И, наконец, начал приближаться день моего освобождения. Почернели снега, заговорили, зажурчали нежно апрельские ручьи, запахло ледком, покрывающим лужи по вечерам. Защебетали весело первые стайки перелетных птиц. А зона превратилась в грязную, топкую клоаку. Сапоги утопали в размякшей глине, засасывающей, хлюпкой. Задули пронизывающие весенние ветры. Ничего, перетерпится. Через несколько дней меня должны освободить. Неужели случится такое? Как это там люди без конвоя ходят? Разве можно? Я зашел в жестянку погреться. Там сидел молоденький паренек, пришедший на прошлой неделе этапом. Вид у него был растерянный и несчастный. Очень удивился, когда я предложил ему сигарету, — видимо, за последнее время натерпелся от человеческой злобы. Представился — Николай.

— За что попал? — спросил я его.

Он лишь махнул рукой.

— Дурость все. Пьянка. А вообще-то я не со свободы, я с общака. Там раскрутился.

— А за что на общий режим попал?

— Э-эх, не спрашивай.

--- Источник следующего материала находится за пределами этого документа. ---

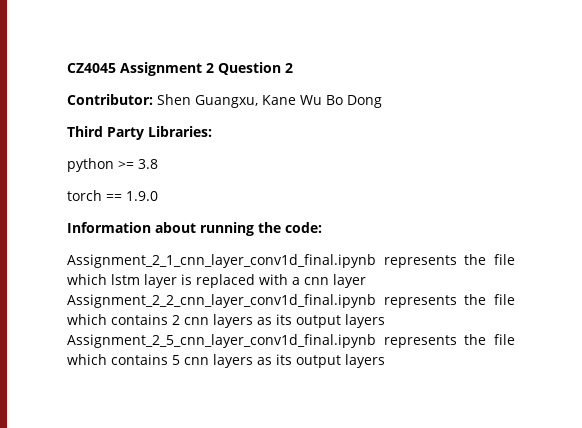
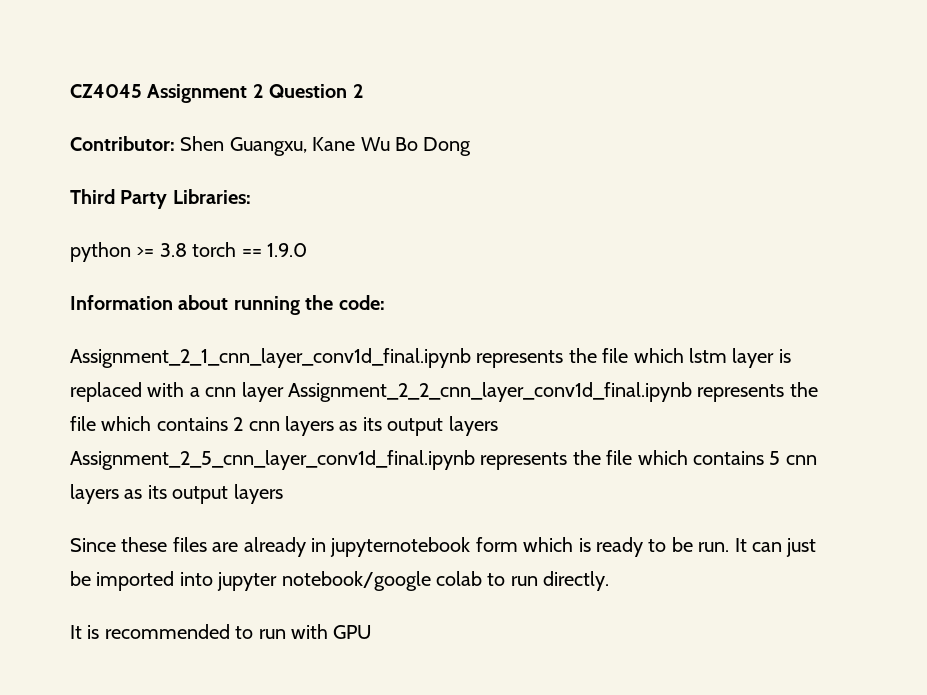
(158, 164) // -> (187, 250) none
(385, 361) none -> [70,537,817,557] [70,571,610,591] [70,624,372,639] // Since these files are already in jupyternotebook form which is ready to be run. It can just be imported into jupyter notebook/google colab to run directly. // It is recommended to run with GPU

Из деревни я. Пил, конечно, — а кто в деревне не пьет? Как-то наскребли с дружком на бутылку, выпили, а закусить нечем. А знамо дело было, что у соседки петух клевачий.

Я едва сдержал улыбку. Встречалось и до него немало людей, осужденных за совершенную нелепость, и всегда серьезный, трагичный вид рассказчика придавал их рассказу жестокий, бессмысленный комизм.

— Так что ж, если петух клюется, это еще не основание, чтобы его украсть.

— А чего он клюется, — вызывающе ответил Коля. — А потом, если уже красть, то клевачего. Чтоб не клевался.

Коля замолк, ненадолго задумавшись, а потом, пожав плечами, продолжал:

— Взаправду — сам не знаю. По пьянке шарахнуло в голову — ах ты, собака, клевачий — так мы тебя съедим. Забрались к соседке в сарай. Взяли первого попавшегося, свернули башку. Спичкой посветили — не то. Курица. Я говорю дружку: «Ну, уж коли за петухом пришли, так все равно его надо взять». И взяли. А нашли нас быстро. По пуху во дворе. Дали всего полгода общего режима. А там, за месяц до освобождения, не знаю, что со мной стряслось. Обидели меня — я лом схватил и все кости ему переломал. Просто не знаю, что со мной стряслось. За месяц до освобождения.

Он схватился руками за голову. Тут дверь в жестянку распахнулась, и внутрь с грохотом ввалилась ватага блатных. В центре внимания был маленький и худой, полусгнивший в лагерях вор по кличке Глухой, пришедший тем же этапом, что и Коля. Глухой уже третий раз попадал в этот лагерь, и потому знали его все. Улыбаясь и жестикулируя, он описывал на блатном жаргоне свои похождения на свободе. Понять, о чем он говорит, было порой невозможно.

— Канаю я, на мне лепня, — с азартом рассказывал он. — Гляжу, катит понтер с понтершей. Тут я у него щипнул шмеля…

— Ты лучше расскажи, как попался, — перебил его кто-то, хлопнув ладонью по спине.

— Что? — не понял Глухой.

— Попался, говорю, как? — заорали ему в ухо. — Расскажи, падла глухая, еще раз посмеемся.

— А-а, как попался? — с улыбкой закивал Глухой. — Устроился я на мясокомбинат. И со старухой одной договорился, что мешок с мясом ей через забор переброшу. За четвертак, маш-ты.

Глухой вместо, «понимаешь ты» произносил непонятное «маш-ты».

— Она, конечно, обрадовалась, маш-ты. А я наложил в мешок…

Далее Глухой рассказал, как он утрамбовал килограмм тридцать половых органов от всякого скота и перекинул груз через забор. Старуха, кряхтя и надрываясь под тяжестью, поплелась домой. А там, раскрыв мешок, пришла в такой гнев, что решила обратиться в милицию, не понимая по простоте душевной, что сама участвовала в краже.

— Ее тоже, каргу, судили, — сказал Глухой под общий хохот и улюлюканье. — Маш-ты, стоит, коза, рожа вся в морщинах, как будто по ней конвой прошел. Я ей говорю: сука, ты рожу-то что, из мудей сшила?